Left alone at the breakfast table, she had looked around from beneath her eyelashes. Alvise, Lucrezia’s older brother, sat across from her. He seemed quiet, and his face was unreadable. He looked like he carried a heavy burden. But then, what Secret heir didn’t these days? Ranieri and Tancredi seemed to like him, or at least they spoke about him with respect. But, Micol thought, maybe it was because they had nowhere else to go, and nobody else to ask for help but the Vendramins.

Micol could still smell her family’s burning house. She could still see the flames dancing out of the windows as they ran. She remembered the soil demons grabbing her ankles, and Tancredi cutting their white, muddy hands off with his sharp claws – and the demon slaves, the dogs with human faces, hounding them all the way to the hideout her family kept at the edge of the lake. They remained there for a day and a night, listening to the growling and scratching outside, until the Vendramins’ Gamekeepers came to help. It was a miracle they had escaped.
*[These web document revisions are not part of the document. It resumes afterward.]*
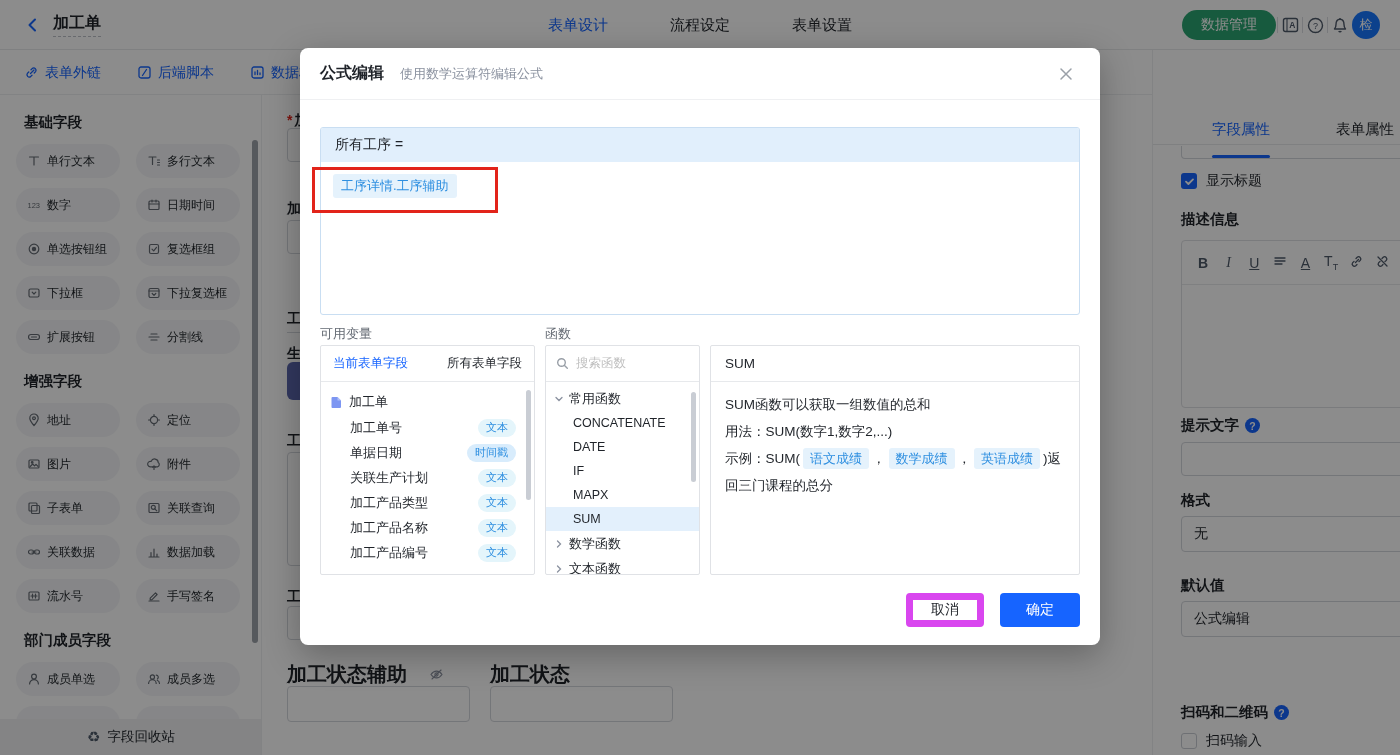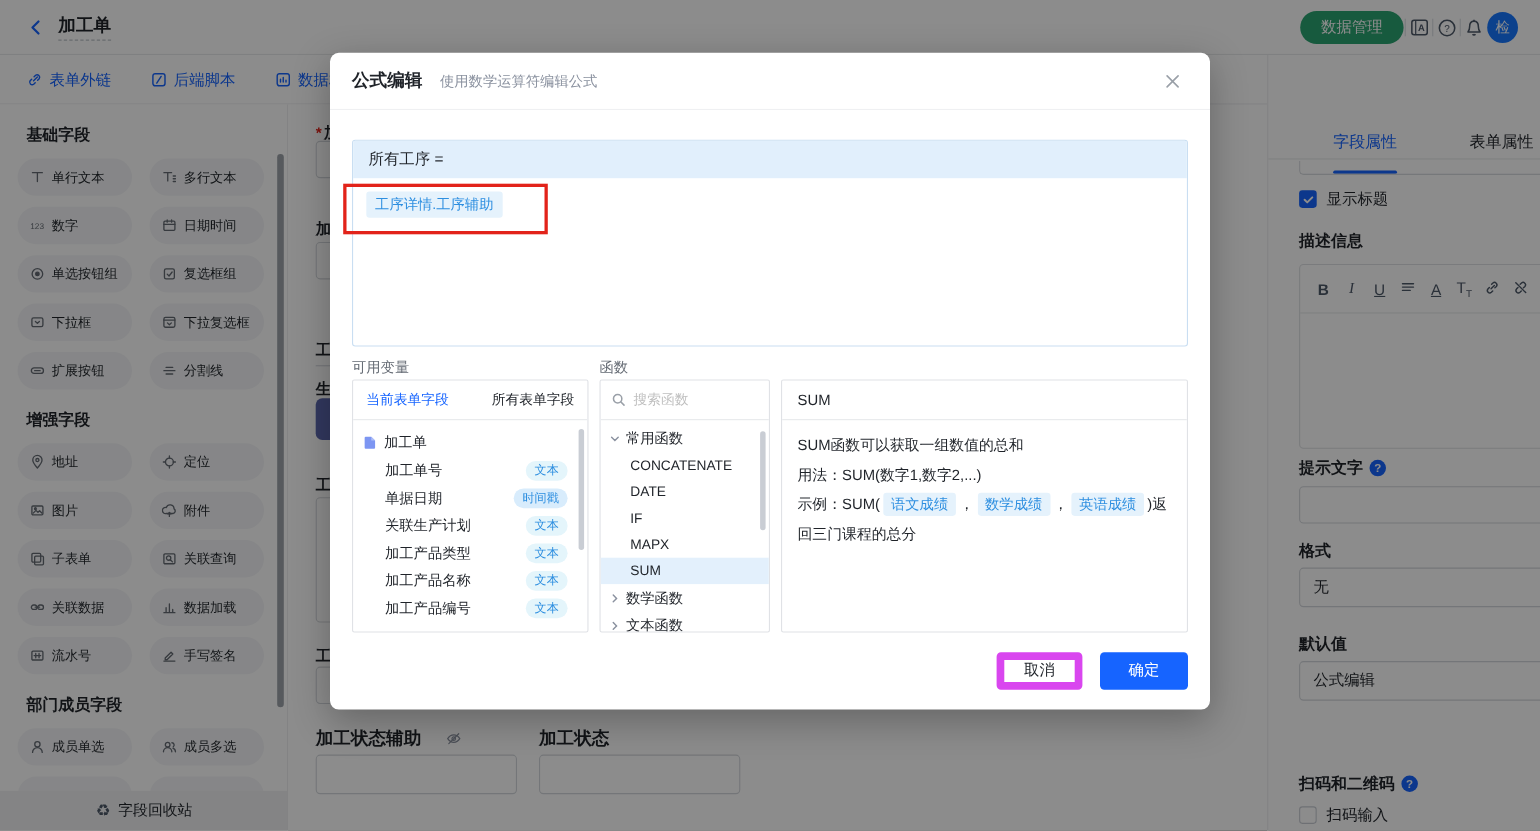--- a/index.html
+++ b/index.html
@@ -132,6 +132,11 @@
       </span>
       <span class="nav-title">加工单</span>
     </div>
+    <div class="nav-tabs" id="nav-tabs">
+        <span class="nav-tab active">表单设计</span>
+        <span class="nav-tab">流程设定</span>
+        <span class="nav-tab">表单设置</span>
+      </div>
     <div class="nav-right">
       <span class="pill-green">数据管理</span>
       <span class="vdiv"></span>

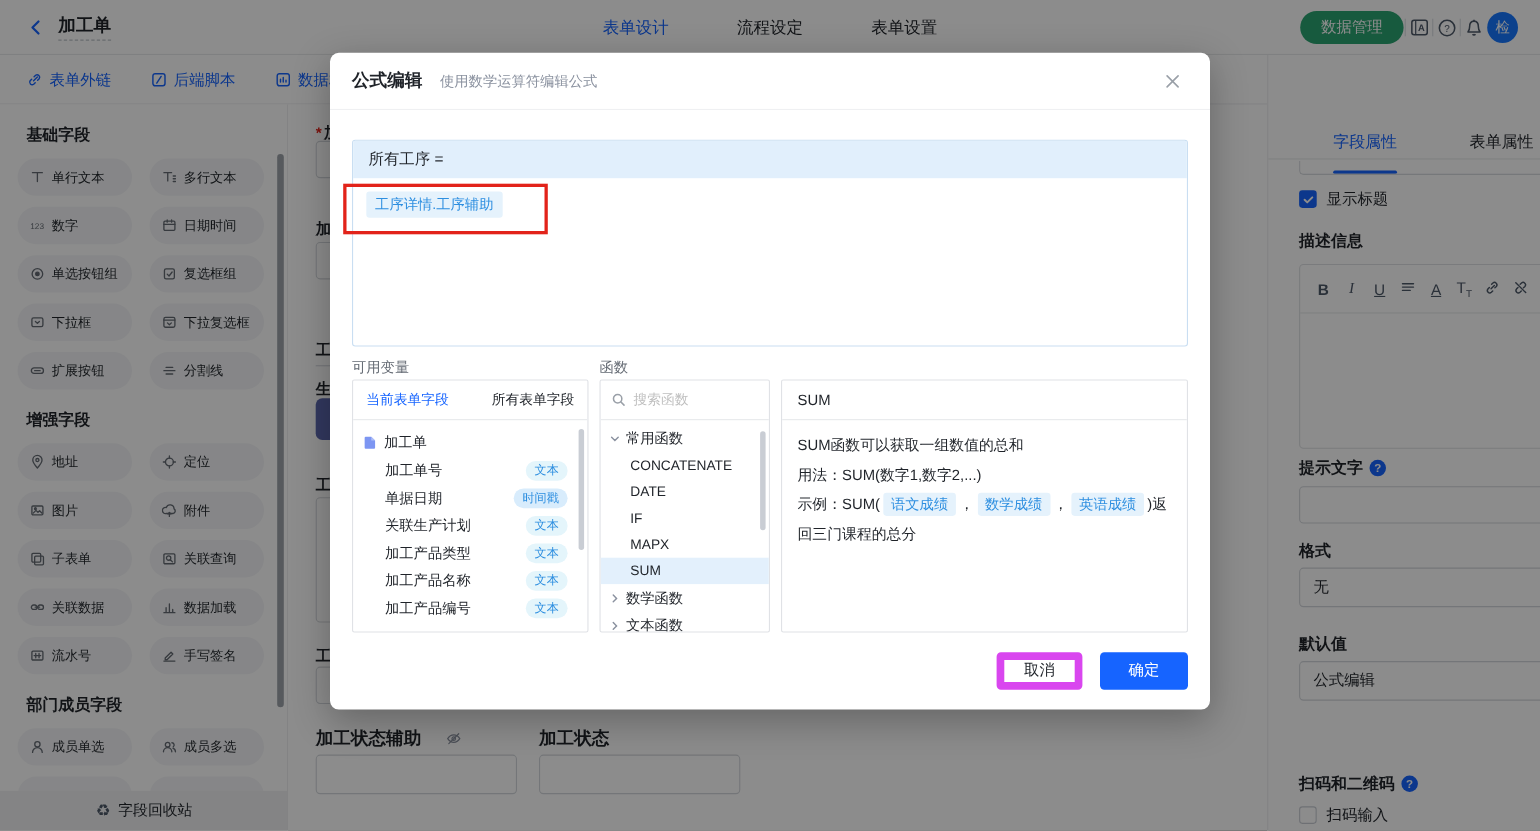--- a/index.html
+++ b/index.html
@@ -47,7 +47,7 @@
   .cv-line{position:absolute;height:0;border-top:1px solid #D4D7DC;}
   .cv-block{position:absolute;background:#5B67AD;border-radius:6px;}
   .cv-tall{position:absolute;border:1px solid #D4D7DC;border-radius:4px;background:#fff;}
-  .cv-bottom-label{position:absolute;font-size:16px;font-weight:700;display:flex;align-items:center;gap:22px;}
+  .cv-bottom-label{position:absolute;font-size:20px;font-weight:700;display:flex;align-items:center;gap:22px;}
 
   
   .rightbar{position:absolute;left:1152px;top:50px;width:300px;height:705px;background:#fff;border-left:1px solid #EDEEF0;}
“You must eat something, Micol,” the housekeeper said, kindly enough. But her stomach was in a knot, Ranieri’s delirious screams coming from upstairs upsetting her.
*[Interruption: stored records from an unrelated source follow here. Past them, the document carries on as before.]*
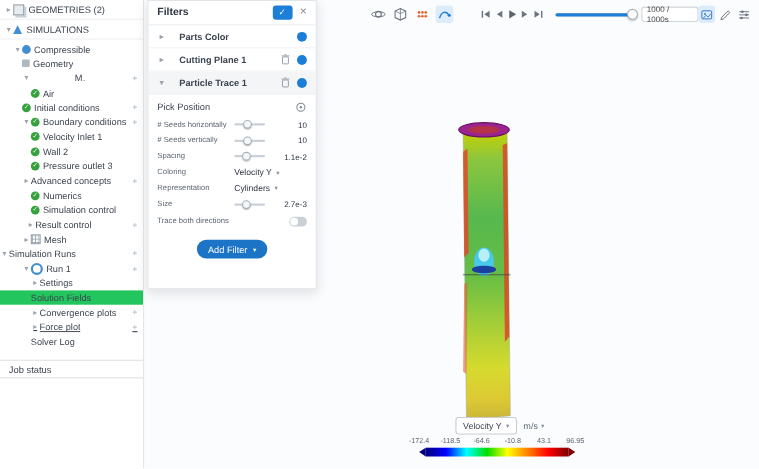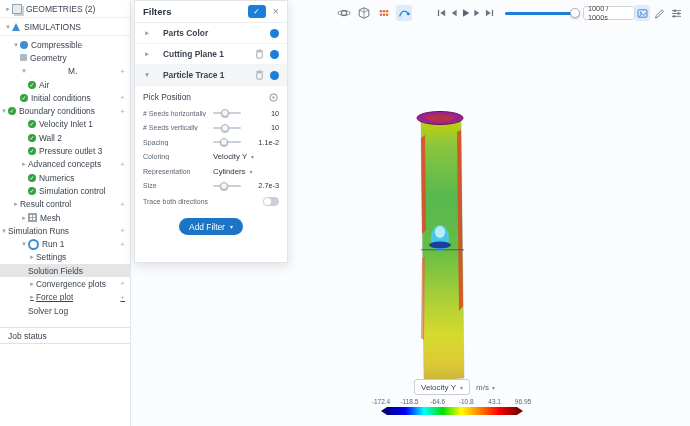--- a/index.html
+++ b/index.html
@@ -128,7 +128,7 @@
     <span class="t-label">Initial conditions</span>
     <span class="t-plus">+</span>
   </div>
-        <div class="tree-row" style="">
+        <div class="tree-row" style="padding-left: 20px;">
     <span class="caret">▾</span>
     <span class="t-icon check"></span>
     <span class="t-label">Boundary conditions</span>

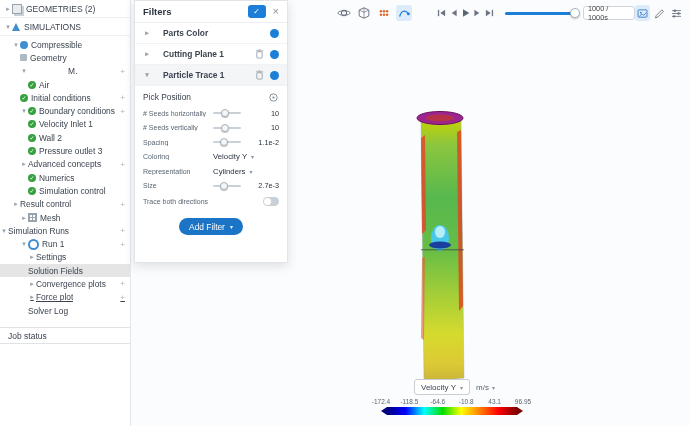--- a/index.html
+++ b/index.html
@@ -170,7 +170,7 @@
     <span class="t-label">Simulation control</span>
 
   </div>
-        <div class="tree-row" style="padding-left: 12px;">
+        <div class="tree-row" style="padding-left: 24px;">
     <span class="caret">▸</span>
 
     <span class="t-label">Result control</span>

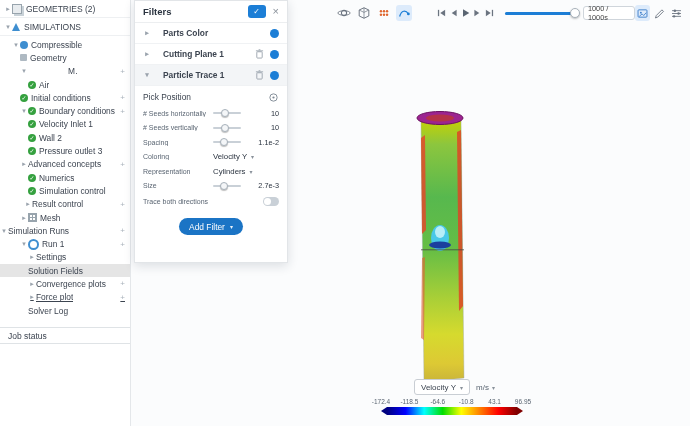--- a/index.html
+++ b/index.html
@@ -14,7 +14,7 @@
   .s-icon{width:0;height:0;border-left:4px solid transparent;border-right:4px solid transparent;border-bottom:8px solid #3e8ed0;margin-right:4px;flex:none}
   .tree{padding-top:2px}
   .tree-row{display:flex;align-items:center;height:13.3px;font-size:8.4px;color:#3c4450;padding-right:5px;cursor:pointer;white-space:nowrap}
-  .tree-row.selected{background:#e5e5e5}
+  .tree-row.selected{background:#22c55e}
   .t-icon{flex:none;margin-right:3px}
   .t-icon.check{width:8px;height:8px;border-radius:50%;background:#35a13f;color:#fff;font-size:6px;line-height:8px;text-align:center}
   .t-icon.check::after{content:"\2713"}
The palazzo was huge, but the acoustics were strange. You could hear almost everything from anywhere in the house. Micol wondered if it had been built like that on purpose, to enhance security. She already knew that the Vendramins were paranoid. Apparently, there were traps all around the palazzo. They were meant to keep the Surari out, but Micol suspected they also fit another purpose: to keep her brothers and her in.

“Sorry, I’m not hungry,” she responded, pushing her plate away and standing. “I’m going to my room.” She wanted to be alone.

As she sat on the sumptuous bed, the tears she’d kept inside finally fell. She buried her head in the fine silk of her dress – she had brought nothing with her, obviously, and was given Lucrezia’s clothes to wear. No jeans and T-shirts in sight, nothing normal, just long dresses that seemed to have sprouted from an evil fairy tale.

Micol cried for a long time, her shame in acting weak and vulnerable overcome by grief and fear. She hadn’t even had time to cry for her parents properly, she thought as a fresh bout of sobs broke her. They were barely cold in their graves when everything else had been destroyed.

Suddenly, there was a soft knock at the door. “Sorellina? It’s me,” a voice said. It was Tancredi.

“Come in,” Micol replied, in a tone that she hoped was steady enough. Tancredi had enough on his mind without worrying for her too. She had to be strong. She dried her tears the best she could, leaving dark patches on the sleeves of her dress.

“Hey, you’ve been crying . . .”

“No. I haven’t. I just washed my face,” she said lamely.

Tancredi sat on the bed beside her and wrapped her in his arms. She snuggled in, and to her dismay, tears started flowing down her cheeks again.

Ranieri was the strong one, the one they all relied on. He was brave and generous, but a bit distant, a bit more like a father than a brother. Tancredi, instead, was her best friend. There were over ten years between them, but they were so close that the age difference didn’t matter. The love she felt for him squeezed her heart. Ranieri was so sick; now it was just Tancredi and her, like two castaways in the middle of a hostile ocean.

“It’s okay, sorellina. You’ll see. We’ll be fine. We’ll find help for Ranieri and go home soon. I promise.”

Micol didn’t believe him.

In the weeks that followed, Micol remembered now, still staring at the ceiling, Tancredi had started hiding his hands from her. He’d even taken to wearing riding gloves whenever he could. But it was no use. Micol had seen his blue nails, and knew that the Azasti would come to take her second brother too.